Monumento a Montoya

Destino, Managua

Ramón Francisco Montoya Acevedo fue un soldado nicaragüense que murió a los 14 años de edad, cuando salió de su trinchera alentando a sus compañeros de armas a integrarse a la carga final contra el enemigo en la Batalla de Namasigüe ocurrida entre el 17 y el 23 de marzo de 1907. Es honrado como Héroe Nacional de Nicaragua.

Nacido en 1893, fueron sus padres Francisco Montoya y Francisca Acevedo, originarios del departamento de León, quienes se trasladaron a Managua, junto con el pequeño Ramón y se establecieron en el antiguo barrio “El Nisperal”, donde después se construyó La Escuela de Artes, desaparecida en el terremoto de 1972.

Al enrolarse en el Ejército de Nicaragua en 1907, Montoyita le dijo a sus padres:

“me voy a la guerra porque no quiero que me cuenten cuentos y Nicaragua me necesita.”

Murió a los 14 años de edad, el 22 de marzo de 1907, cuando salió de su trinchera alentando a sus compañeros a integrarse a la carga final (y que le siguieran), contra el enemigo durante la Batalla de Namasigüe, y cuando llegó a la cumbre de la loma “El Grito”, una bala le arrebató la vida, convirtiéndose en el ícono del heroísmo en dicha batalla.
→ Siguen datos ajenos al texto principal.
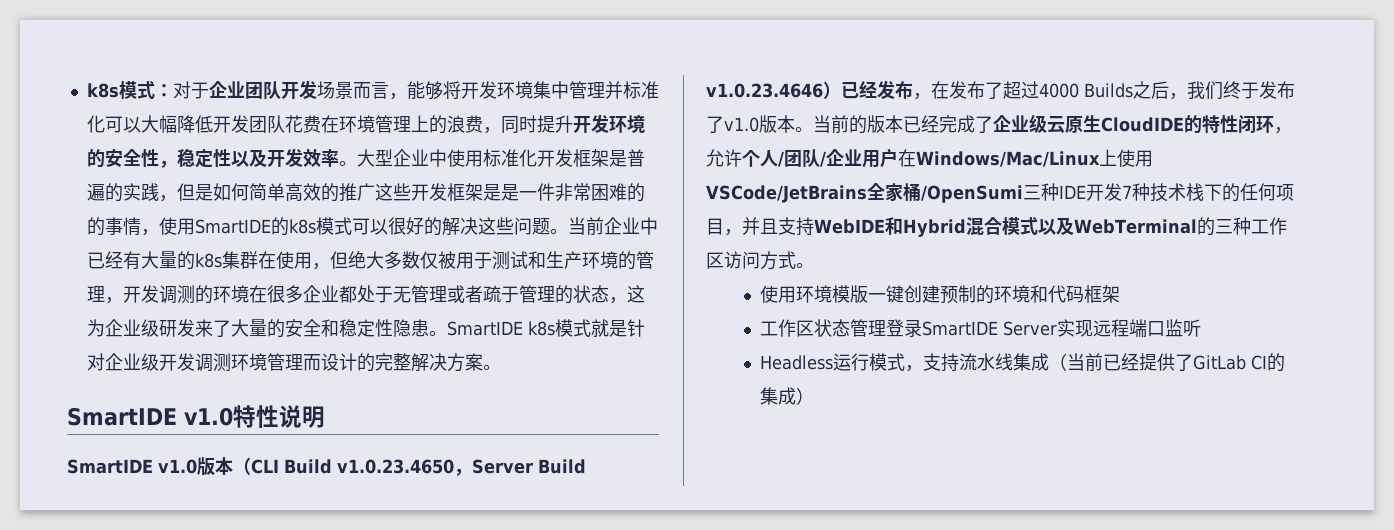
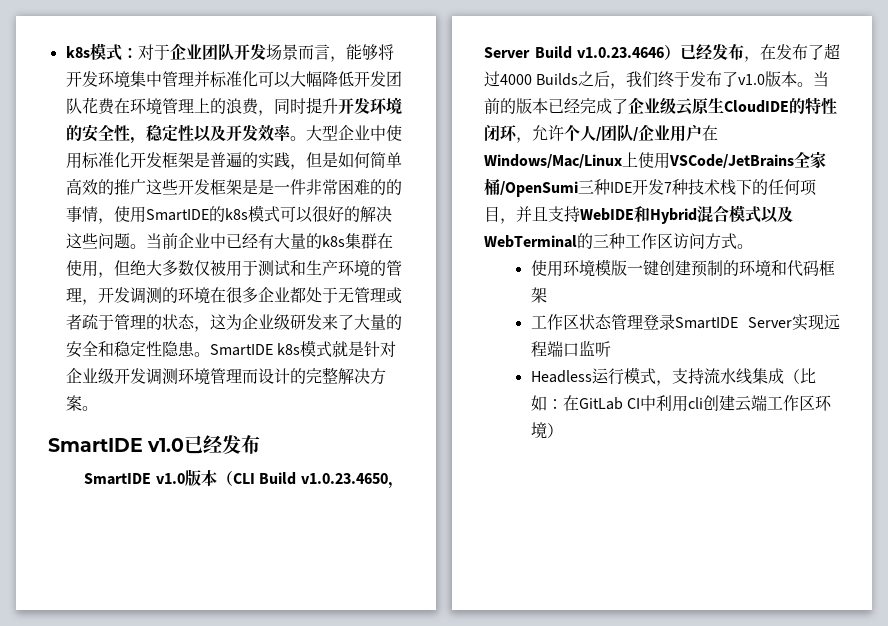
[233,405,325,428] 特性说明 -> [184,435,261,454] 已经发布
[1066,353,1285,372] [759,387,796,405] 当前已经提供了GitLab CI的集成 -> [799,368,816,384] [530,395,833,412] [530,422,547,439] 比如：在GitLab CI中利用cli创建云端工作区环境

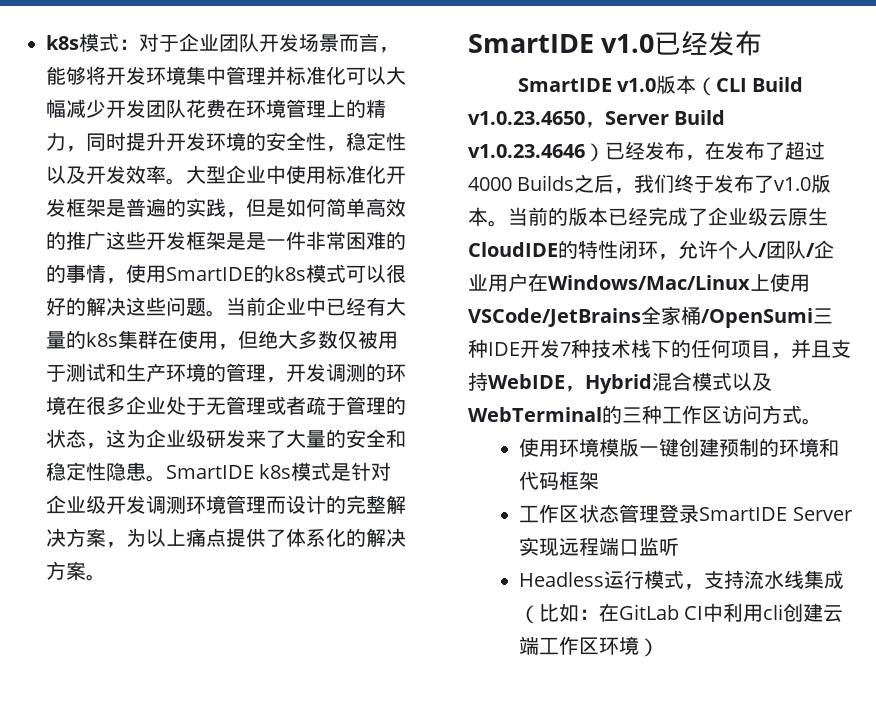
[321,71,354,87] 降低 -> [66,99,106,118] 减少
[225,98,259,115] 浪费 -> [366,99,386,118] [46,132,66,151] 精力
[289,287,306,303] 都 -> (166, 405) none
[331,341,348,357] 就 -> (332, 471) none
(82, 403) none -> [106,528,406,548] [46,561,86,580] ，为以上痛点提供了体系化的解决方案
[634,206,650,223] 和 -> [565,386,585,392] ，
El 1 de enero de 1909, el Doctor José Dolores Gámez, Ministro de Gobernación inauguró en el Parque Central de la ciudad de Managua el Monumento erigido en memoria del niño soldado Ramón Montoya, héroe nicaragüense de catorce años que luchó en la Batalla de Namasigüe  del 17 al 23 de marzo, durante la guerra de 1907 que enfrentó a Nicaragua con Honduras y El Salvador.
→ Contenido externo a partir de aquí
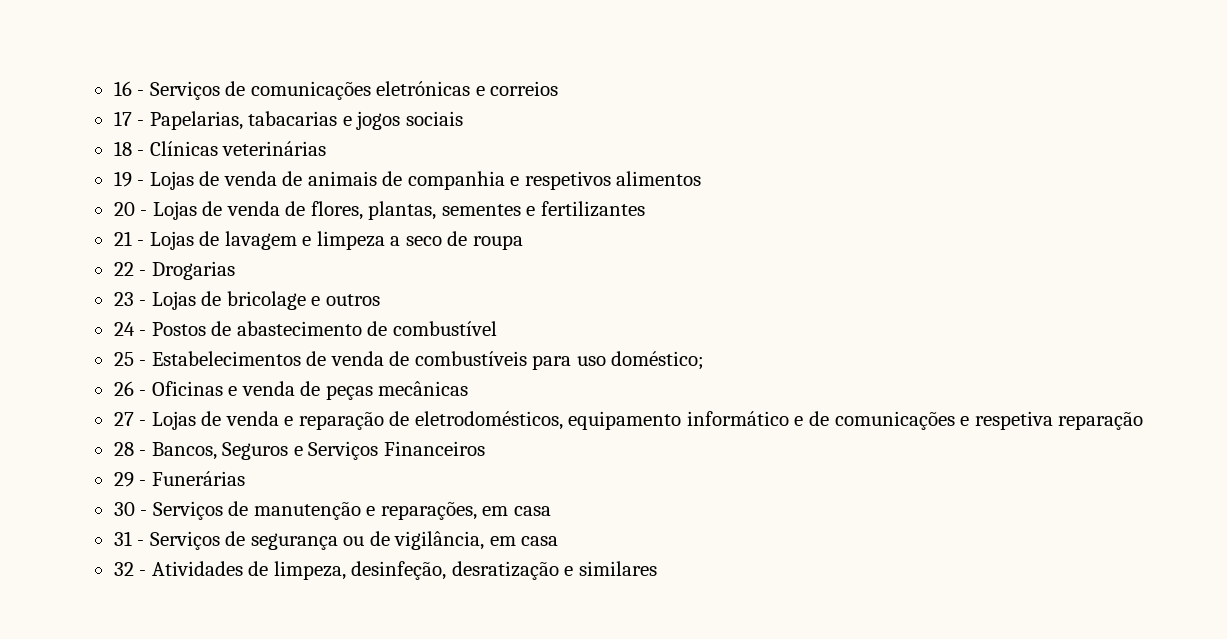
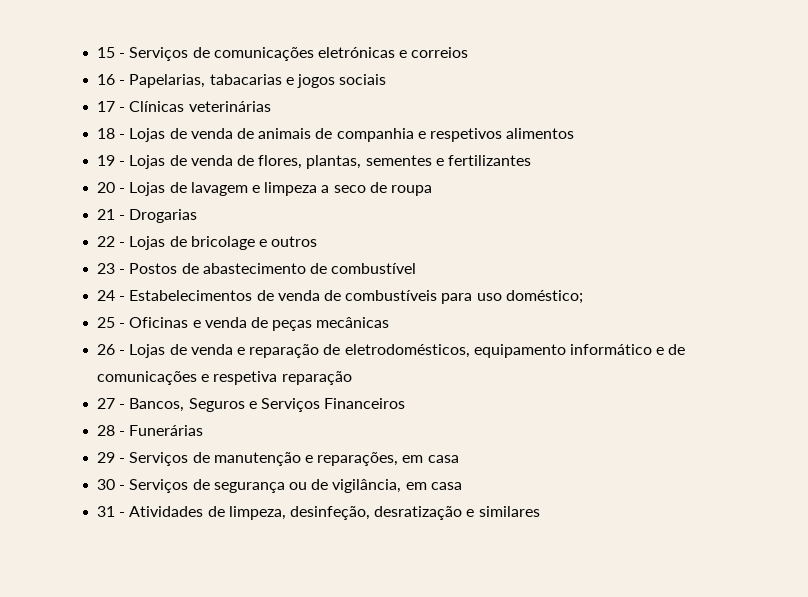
[113,81,132,96] 16 -> [97,47,116,58] 15
[113,111,132,126] 17 -> [97,74,116,85] 16
[113,141,132,156] 18 -> [97,101,116,112] 17
[113,171,132,187] 19 -> [97,128,116,139] 18
[113,202,135,216] 20 -> [97,155,116,166] 19
[113,231,132,246] 21 -> [97,182,116,193] 20
[113,262,134,276] 22 -> [97,209,116,220] 21
[113,292,134,306] 23 -> [97,236,116,247] 22
[113,322,135,336] 24 -> [97,263,116,274] 23
[113,352,134,366] 25 -> [97,290,116,301] 24
[113,381,134,396] 26 -> [97,317,116,328] 25
[113,412,134,426] 27 -> [97,344,116,355] 26
[113,442,134,456] 28 -> [97,398,116,409] 27
[113,472,134,487] 29 -> [97,425,116,436] 28
[113,502,135,516] 30 -> [97,452,116,463] 29
[113,531,132,546] 31 -> [97,479,116,490] 30
[113,562,134,576] 32 -> [97,506,116,517] 31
El monumento fue trasladado en el año 1945 al extremo sur de la Avenida del Ejército, avenida que fue construida e inaugurada ese mismo año.

Es un conjunto escultórico que consta de una estatua esculpida en bronce del joven soldado llamado «El Niño Héroe de Nicaragua», con su sombrero de palma, sus caites, susalveque de municiones, su chamarra enrollada en la cintura, su cantimplora y su fusil Mauser (alemán), señalando con su brazo derecho la posición del enemigo. Al pie, alegórica a la Patria está sentada una dama tocada con el gorro frigio asumiendo una actitud entristecida o contemplativa, es una escultura de mármol blanco de un romanticismo escultórico neoclásico.

Iguales a Ramón Montoya eran todos los soldados nicaragüenses de la época: descalzos o de caites, sombrero de palma, salveque, chamarra y fusil, más coraje y amor patrio.